DATA EXTRACT:
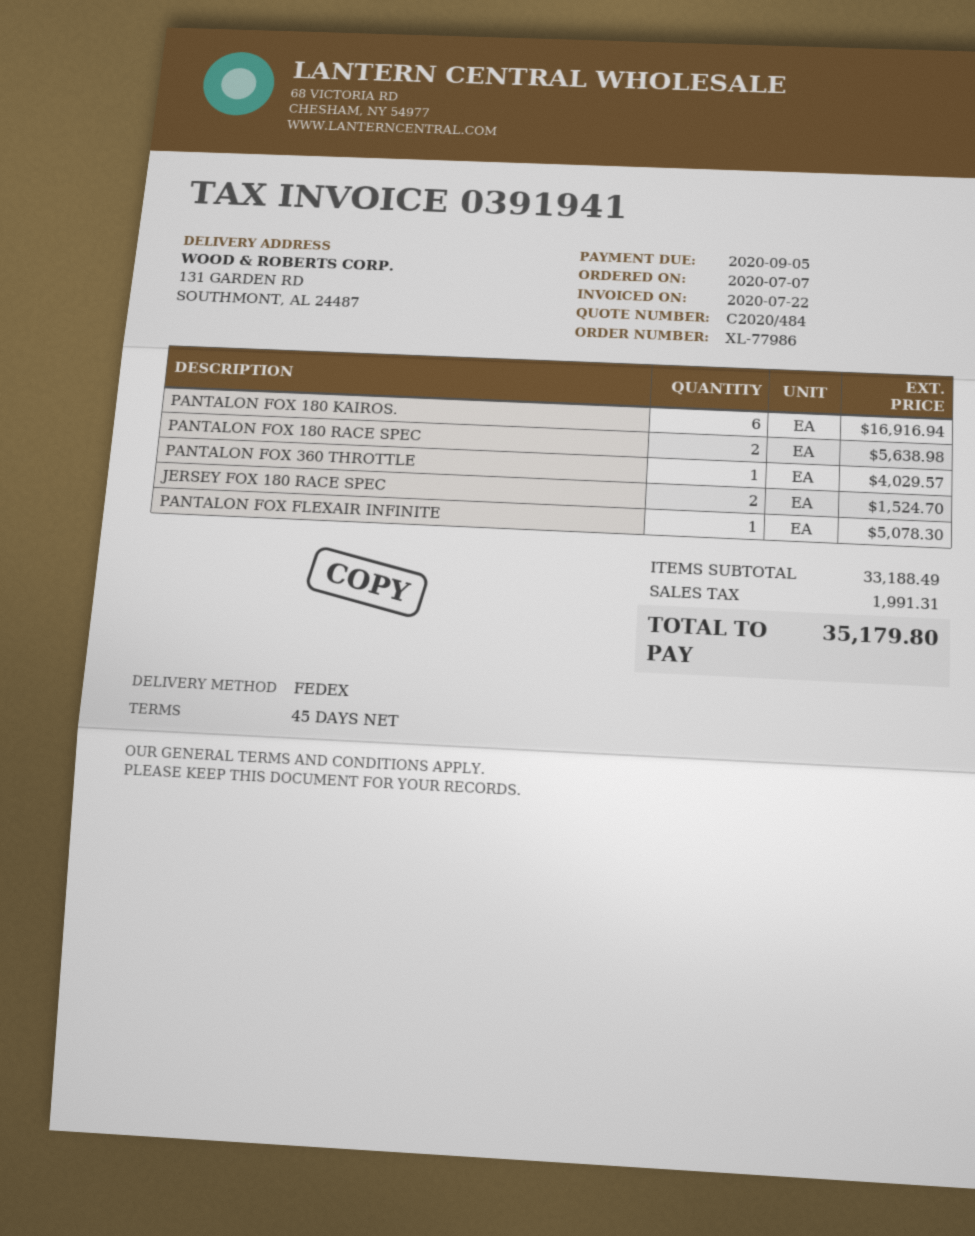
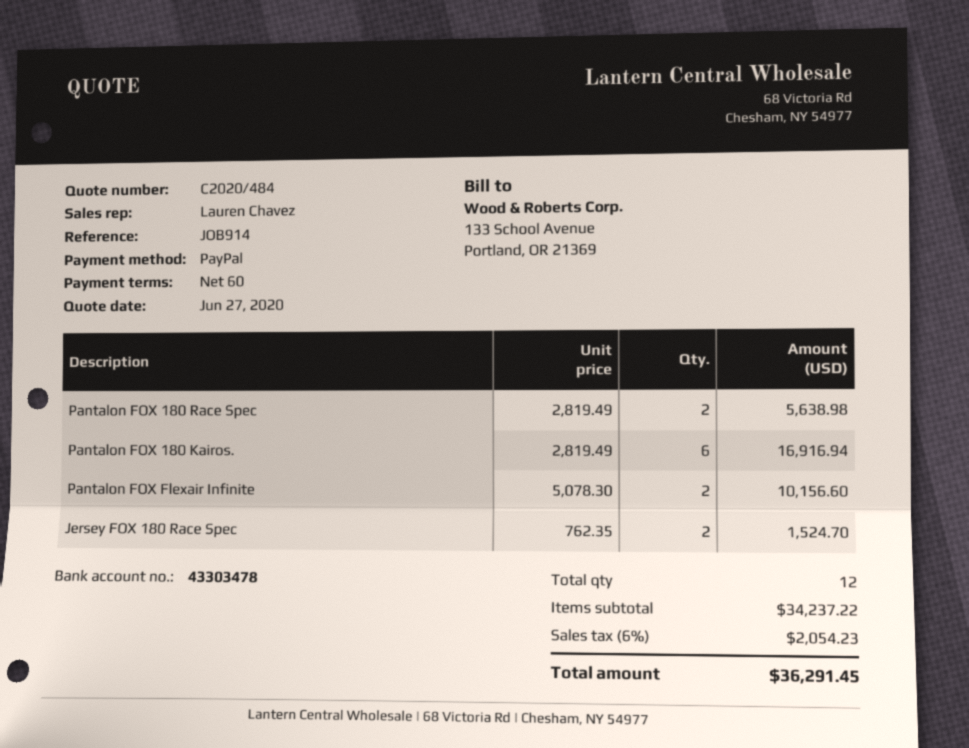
payment terms: 45 days -> 60 days
PANTALON FOX 360 THROTTLE: 1 for 4029.57 -> none
PANTALON FOX FLEXAIR INFINITE: 1 for 5078.30 -> 2 for 10156.60
subtotal: 33188.49 -> 34237.22
tax: 1991.31 -> 2054.23
total: 35179.80 -> 36291.45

YOUR GOAL: In your copy, include no pictures; print every line above exactly.

YOUR SOLUTION:
payment terms: 45 days -> 60 days
PANTALON FOX 360 THROTTLE: 1 for 4029.57 -> none
PANTALON FOX FLEXAIR INFINITE: 1 for 5078.30 -> 2 for 10156.60
subtotal: 33188.49 -> 34237.22
tax: 1991.31 -> 2054.23
total: 35179.80 -> 36291.45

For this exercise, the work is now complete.